TASK REQUIREMENTS:
For the records below, tally the lines that include the word "detail" and report the number alone.

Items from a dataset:
* * * * * * * * *

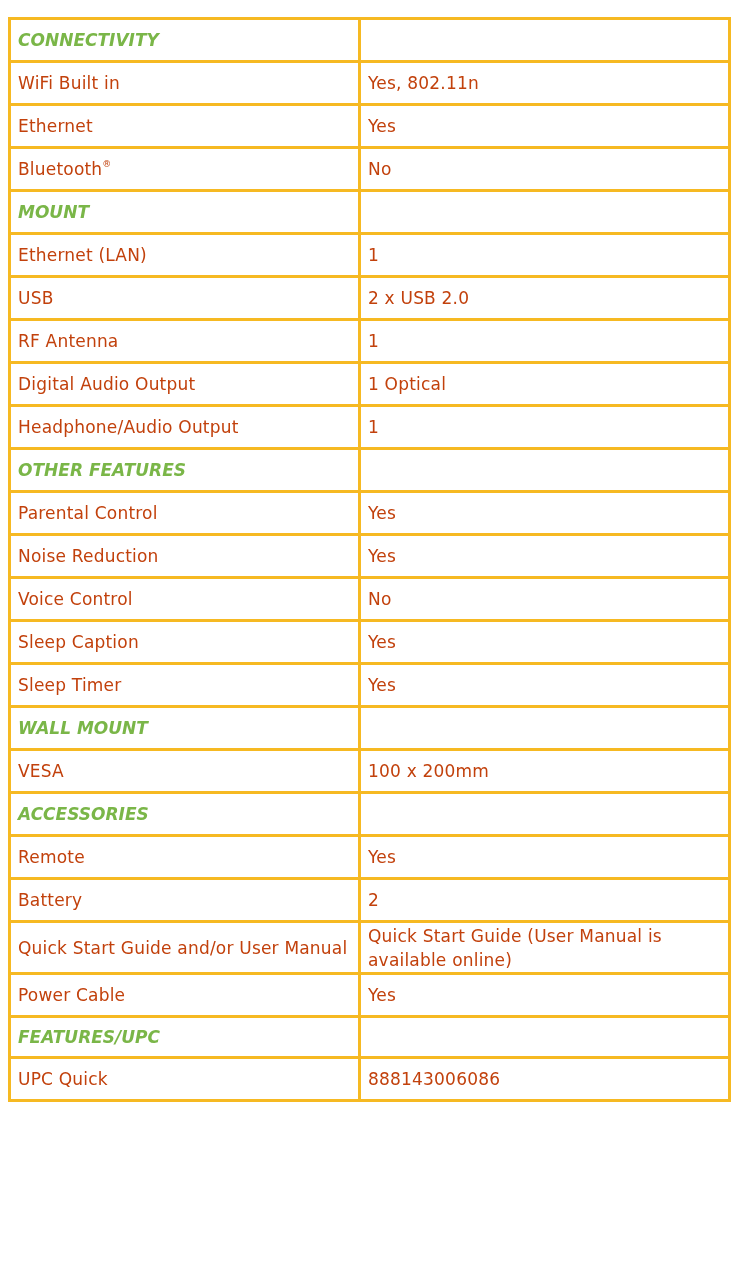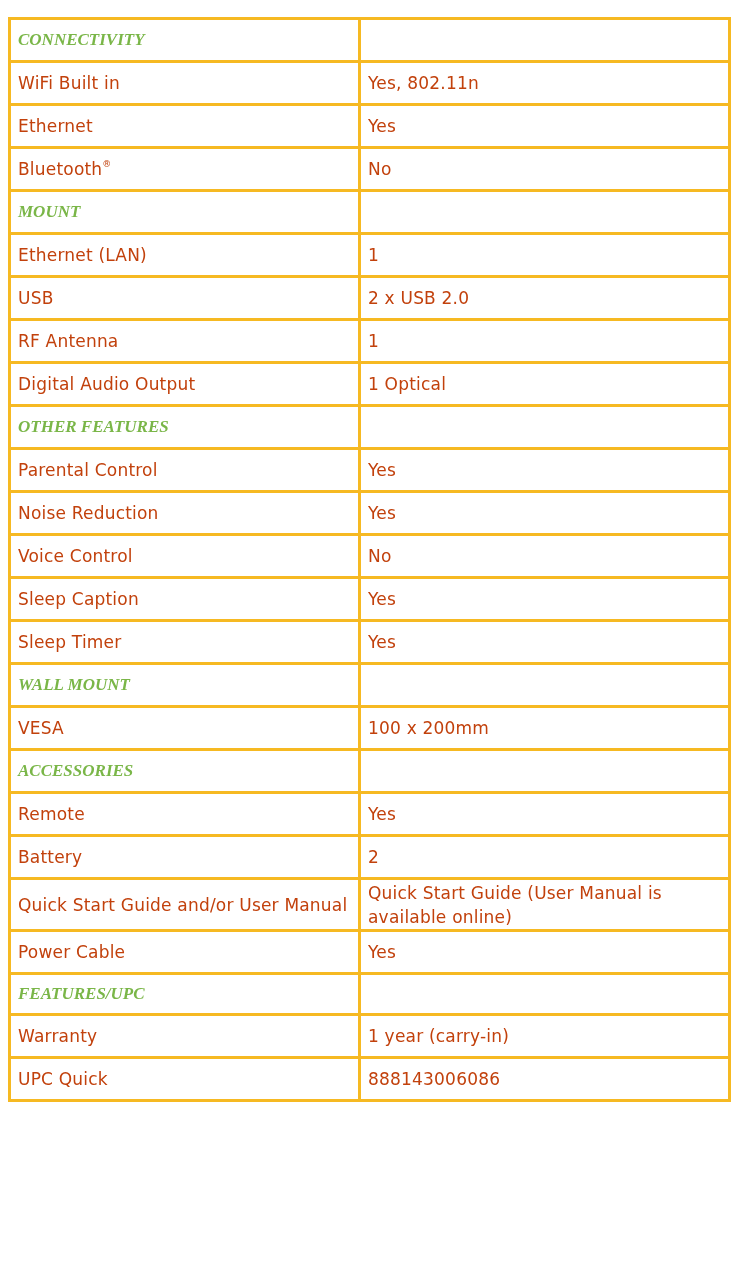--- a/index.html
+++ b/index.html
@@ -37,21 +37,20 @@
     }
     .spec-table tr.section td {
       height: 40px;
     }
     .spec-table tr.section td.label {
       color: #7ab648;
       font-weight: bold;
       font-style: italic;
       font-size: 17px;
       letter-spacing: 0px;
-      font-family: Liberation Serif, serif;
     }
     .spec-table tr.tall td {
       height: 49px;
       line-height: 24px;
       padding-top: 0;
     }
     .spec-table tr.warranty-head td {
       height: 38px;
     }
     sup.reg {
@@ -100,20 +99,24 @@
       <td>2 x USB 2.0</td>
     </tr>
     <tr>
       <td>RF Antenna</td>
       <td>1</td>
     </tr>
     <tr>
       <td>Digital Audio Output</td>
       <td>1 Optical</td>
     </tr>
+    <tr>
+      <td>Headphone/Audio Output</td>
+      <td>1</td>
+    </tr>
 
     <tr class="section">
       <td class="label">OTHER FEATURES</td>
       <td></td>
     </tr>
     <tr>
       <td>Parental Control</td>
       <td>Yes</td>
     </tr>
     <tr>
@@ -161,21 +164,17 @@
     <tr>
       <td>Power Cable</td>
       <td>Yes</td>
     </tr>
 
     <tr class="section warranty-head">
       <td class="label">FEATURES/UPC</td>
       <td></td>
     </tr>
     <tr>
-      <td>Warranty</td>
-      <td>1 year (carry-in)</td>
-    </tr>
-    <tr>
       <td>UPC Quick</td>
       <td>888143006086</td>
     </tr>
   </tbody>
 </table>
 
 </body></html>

* * * * * * * * *

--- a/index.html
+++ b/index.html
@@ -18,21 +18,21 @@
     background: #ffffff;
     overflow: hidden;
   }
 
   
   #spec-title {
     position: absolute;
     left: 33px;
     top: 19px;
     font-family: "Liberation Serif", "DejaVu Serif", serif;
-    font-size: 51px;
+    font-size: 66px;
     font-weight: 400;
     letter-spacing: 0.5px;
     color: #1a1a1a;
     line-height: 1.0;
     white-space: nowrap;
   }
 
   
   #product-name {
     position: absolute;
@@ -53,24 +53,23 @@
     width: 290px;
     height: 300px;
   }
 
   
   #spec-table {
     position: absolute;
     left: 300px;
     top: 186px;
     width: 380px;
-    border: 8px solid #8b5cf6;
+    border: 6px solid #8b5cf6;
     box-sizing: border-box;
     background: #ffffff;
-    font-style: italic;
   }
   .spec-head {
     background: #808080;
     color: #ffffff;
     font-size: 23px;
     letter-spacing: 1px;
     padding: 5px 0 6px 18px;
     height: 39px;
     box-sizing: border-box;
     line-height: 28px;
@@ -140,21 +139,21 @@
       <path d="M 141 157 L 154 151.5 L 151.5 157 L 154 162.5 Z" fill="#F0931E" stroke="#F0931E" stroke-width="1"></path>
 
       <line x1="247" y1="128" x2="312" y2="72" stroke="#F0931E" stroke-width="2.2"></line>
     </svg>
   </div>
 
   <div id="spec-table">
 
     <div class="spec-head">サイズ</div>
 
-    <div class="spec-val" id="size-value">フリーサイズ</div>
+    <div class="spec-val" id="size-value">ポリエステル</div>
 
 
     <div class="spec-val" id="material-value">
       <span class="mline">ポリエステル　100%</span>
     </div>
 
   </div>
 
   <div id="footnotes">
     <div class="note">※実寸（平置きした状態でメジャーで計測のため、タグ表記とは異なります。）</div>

* * * * * * * * *

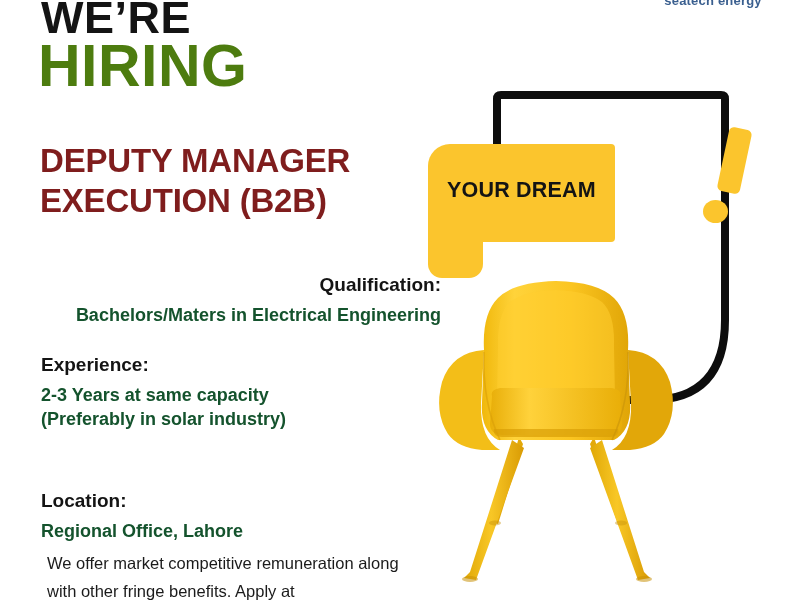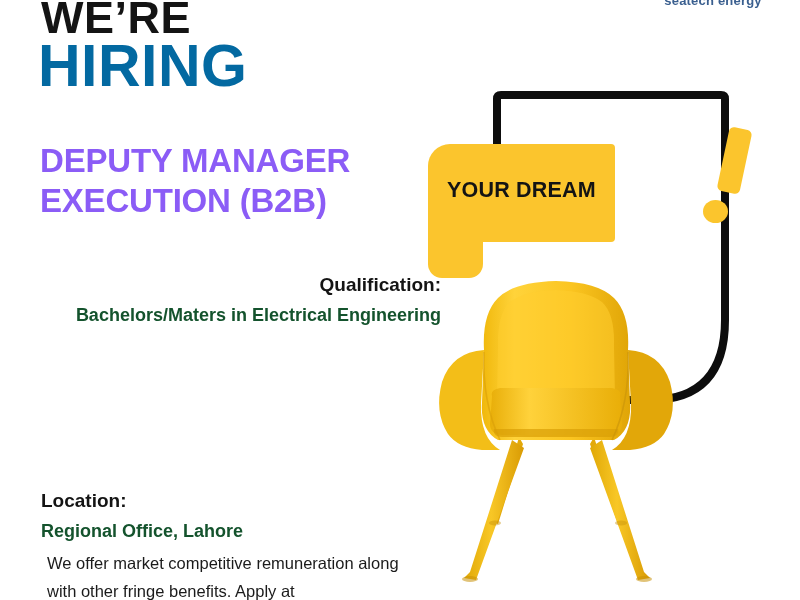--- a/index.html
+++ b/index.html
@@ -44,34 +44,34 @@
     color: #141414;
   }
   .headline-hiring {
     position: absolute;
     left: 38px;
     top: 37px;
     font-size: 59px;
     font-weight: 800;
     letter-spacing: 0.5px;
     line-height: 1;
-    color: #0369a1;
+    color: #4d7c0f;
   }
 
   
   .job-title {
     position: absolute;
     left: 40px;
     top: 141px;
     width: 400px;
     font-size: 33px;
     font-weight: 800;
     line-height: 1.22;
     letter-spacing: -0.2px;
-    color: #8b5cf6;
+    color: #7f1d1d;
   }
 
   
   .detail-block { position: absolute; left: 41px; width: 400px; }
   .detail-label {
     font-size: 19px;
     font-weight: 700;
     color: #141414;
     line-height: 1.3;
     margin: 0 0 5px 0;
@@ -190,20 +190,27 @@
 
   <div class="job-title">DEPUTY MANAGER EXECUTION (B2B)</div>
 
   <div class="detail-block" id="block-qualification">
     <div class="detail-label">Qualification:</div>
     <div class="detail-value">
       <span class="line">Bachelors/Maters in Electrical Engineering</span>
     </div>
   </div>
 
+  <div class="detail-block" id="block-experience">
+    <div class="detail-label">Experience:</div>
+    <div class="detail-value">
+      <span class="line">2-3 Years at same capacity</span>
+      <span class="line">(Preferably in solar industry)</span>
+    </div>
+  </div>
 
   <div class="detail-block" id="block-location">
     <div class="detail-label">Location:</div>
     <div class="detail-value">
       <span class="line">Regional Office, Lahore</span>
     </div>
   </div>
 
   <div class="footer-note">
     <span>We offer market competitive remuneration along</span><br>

* * * * * * * * *

TASK ANSWER:
11